Exercise description
Search the records for the word "properties" and copy every line in which it occurs.

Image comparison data

******

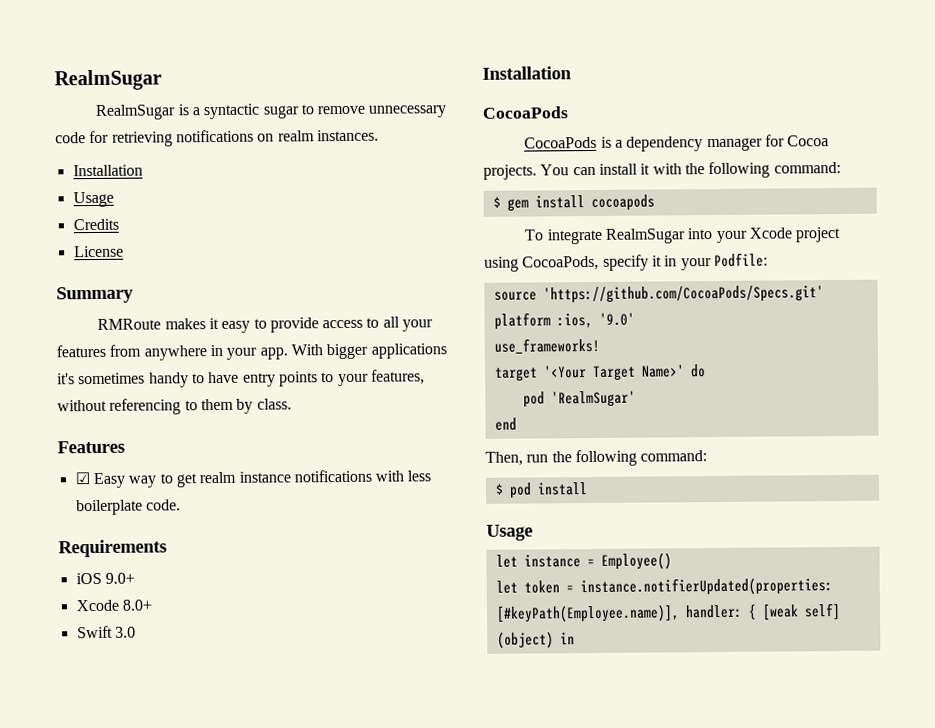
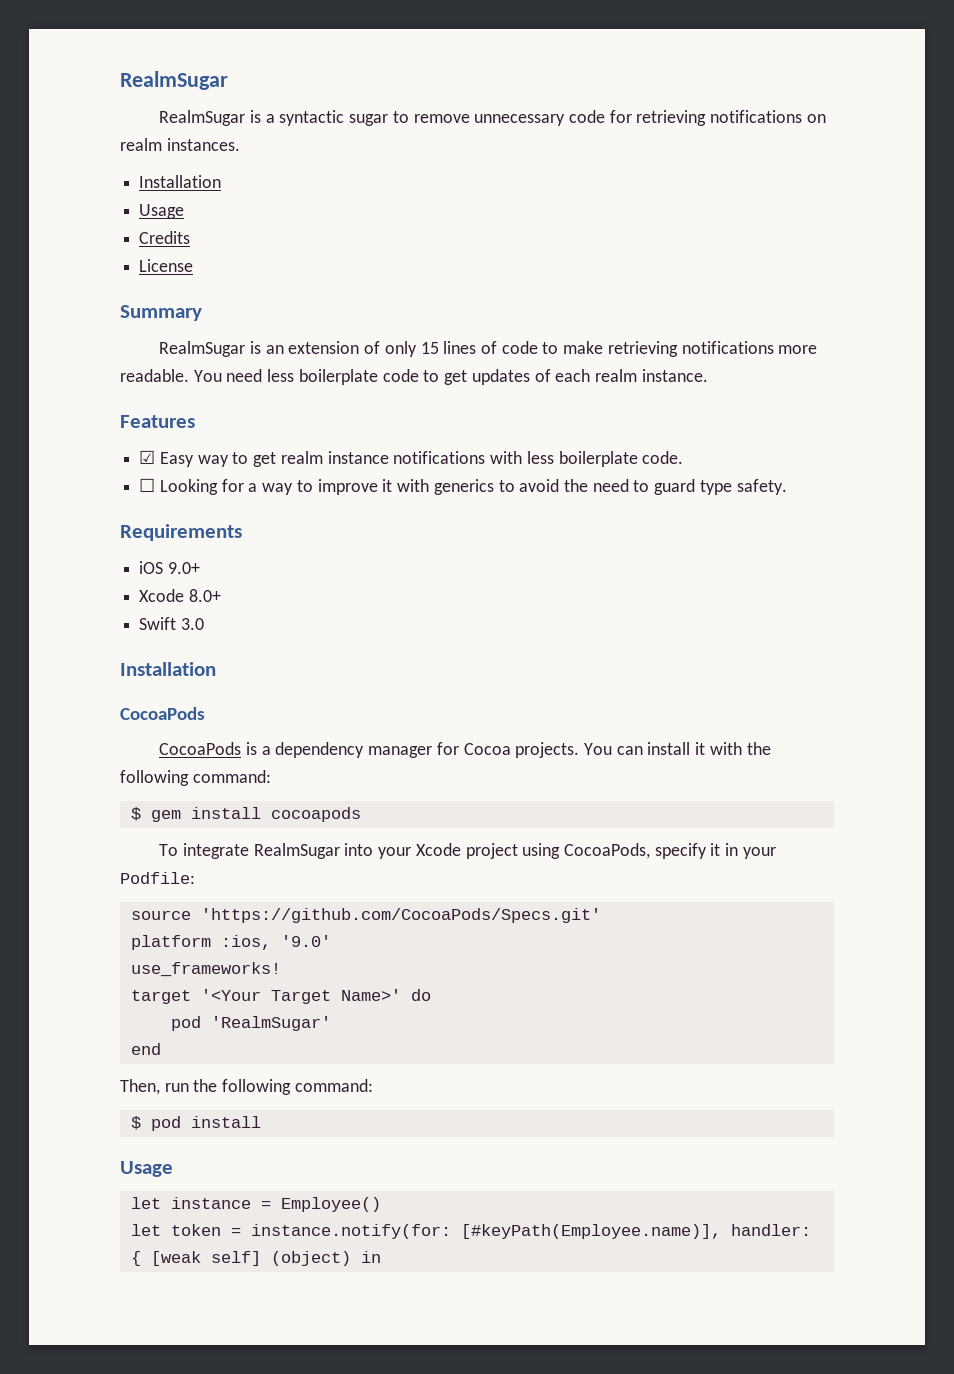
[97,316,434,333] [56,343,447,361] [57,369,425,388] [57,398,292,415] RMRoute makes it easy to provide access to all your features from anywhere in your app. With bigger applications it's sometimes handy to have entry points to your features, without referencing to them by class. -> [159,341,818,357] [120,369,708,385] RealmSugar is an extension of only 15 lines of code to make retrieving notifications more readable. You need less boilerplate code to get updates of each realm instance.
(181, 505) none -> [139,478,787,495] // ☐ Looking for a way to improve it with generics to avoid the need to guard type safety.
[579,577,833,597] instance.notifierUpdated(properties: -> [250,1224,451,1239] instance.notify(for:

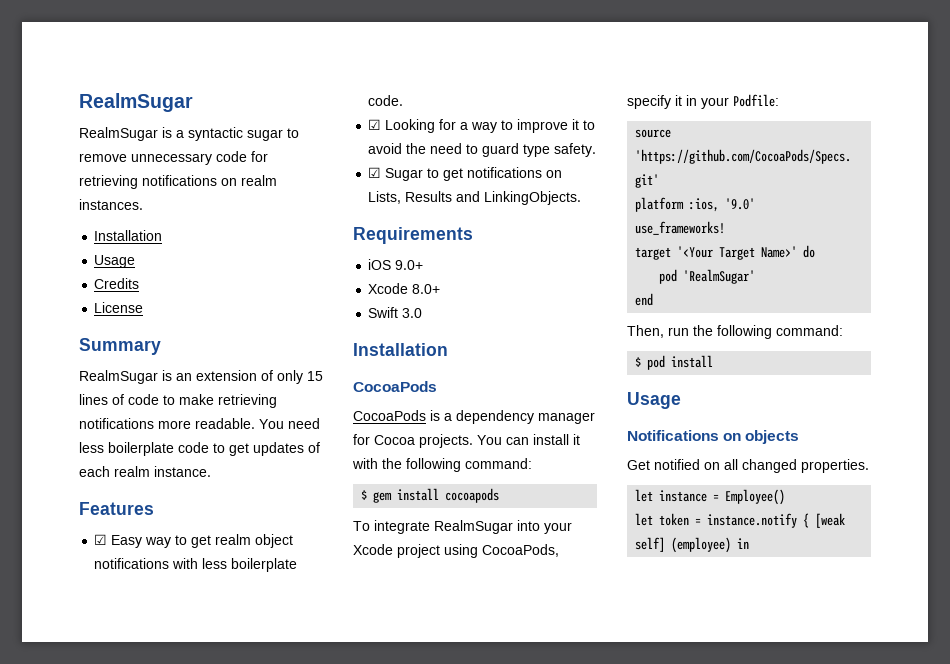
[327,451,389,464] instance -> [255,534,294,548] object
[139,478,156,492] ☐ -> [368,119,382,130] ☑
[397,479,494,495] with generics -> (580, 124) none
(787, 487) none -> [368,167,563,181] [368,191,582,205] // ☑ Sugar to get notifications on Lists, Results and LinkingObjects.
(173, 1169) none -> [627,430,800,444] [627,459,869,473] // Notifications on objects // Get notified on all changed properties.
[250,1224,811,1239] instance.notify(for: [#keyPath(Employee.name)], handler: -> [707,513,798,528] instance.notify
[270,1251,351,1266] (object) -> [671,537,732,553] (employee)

******

Answer to this problem
[579,577,833,597] instance.notifierUpdated(properties: -> [250,1224,451,1239] instance.notify(for:
(173, 1169) none -> [627,430,800,444] [627,459,869,473] // Notifications on objects // Get notified on all changed properties.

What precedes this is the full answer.